Choose $y \in \mathbb R^2 \setminus U$ and a path $u : [0,1] \to \mathbb R^2$ such that $u(0) = x$ and $u(1) = y$. The set $u^{-1}(\mathbb R^2 \setminus U)$ is closed in $[0,1]$, hence compact with a minimum $m > 0$. By definition $u([0,m)) \subset U$ and $u(m) \in \mathbb R^2 \setminus U$.

We may assume w.l.o.g. that $m = 1$. Define $$v : [0,1] \to U^*, v(t) = u(t) \text{ for } t < 1, v(1) = \infty .$$ This map is continuous at all $\tau < 1$ because $v \mid_{[0,1)} = i \circ \tilde u$ with inclusion $i : U \to U^*$ and restriction $\tilde u : [0,1) \to U$ of $u$.

Continuity at $1$:

Let $V$ be an open neighborhood of $\infty$ in $U^*$. This means that $C = U^* \setminus V$ is a compact subset of $U$, thus a closed subset of $\mathbb R^2$. Therefore $u^{-1}(C)$ is closed in $[0,1]$ and does not contain $1$ (because $u(1) \in \mathbb R^2 \setminus U$ and $C \subset U$).
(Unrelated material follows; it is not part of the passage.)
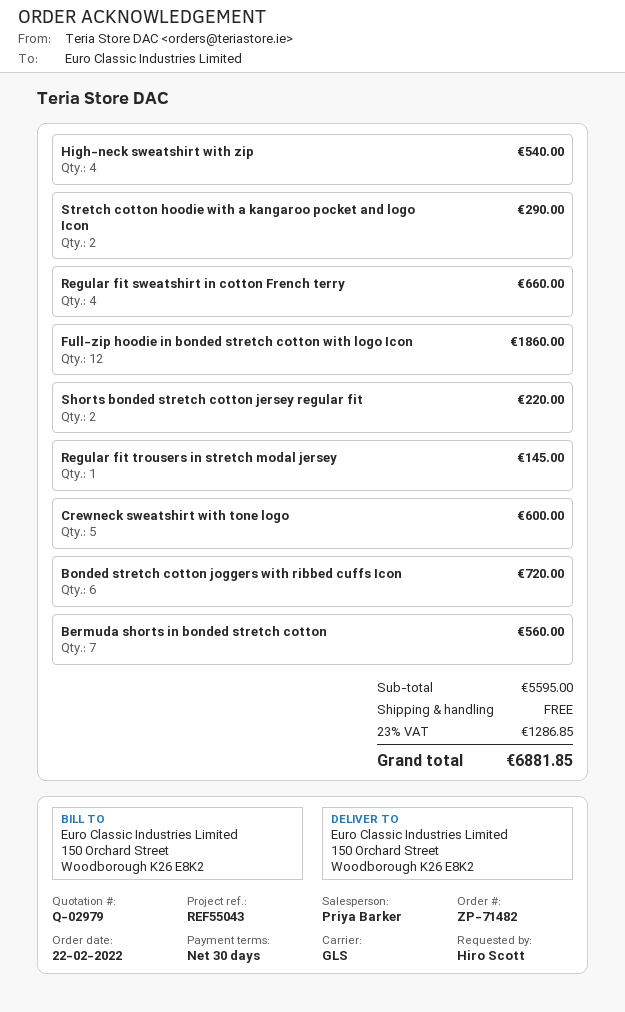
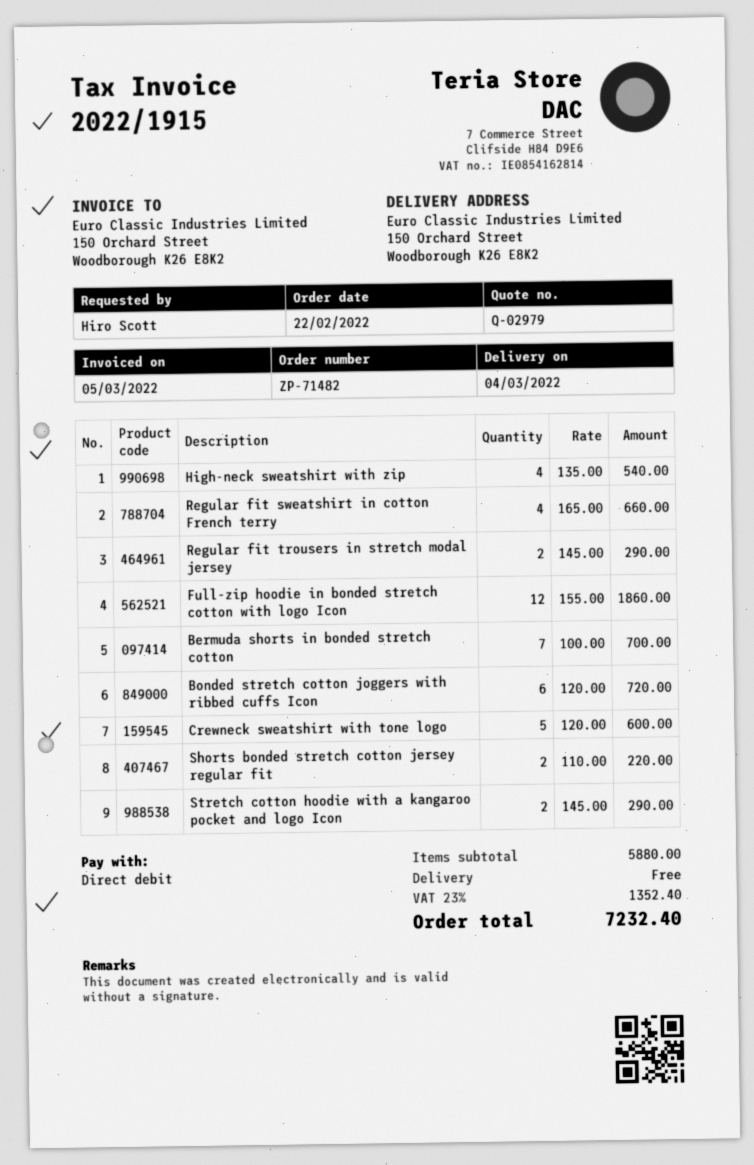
Regular fit trousers in stretch modal jersey: 1 for 145.00 -> 2 for 290.00
Bermuda shorts in bonded stretch cotton: 7 for 560.00 -> 7 for 700.00
subtotal: 5595.00 -> 5880.00
tax: 23% = 1286.85 -> 23% = 1352.40
total: 6881.85 -> 7232.40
Therefore $W = [0,1] \setminus u^{-1}(C)$ is an open neighborhood of $1$ in $[0,1]$. To show that $v(W) \subset V$, it suffices to verify that $v(t) = u(t) \in V$ for $t \in W \setminus \{1\}$.

$t \in W$ means $t \notin u^{-1}(C)$, that is $u(t) \notin C$ . Therefore $v(t) = u(t) \in U^* \setminus C = V$.

By the way, all that was needed in the above proof is that $U$ is a proper open subset of a path connected Hausdorff space $X$.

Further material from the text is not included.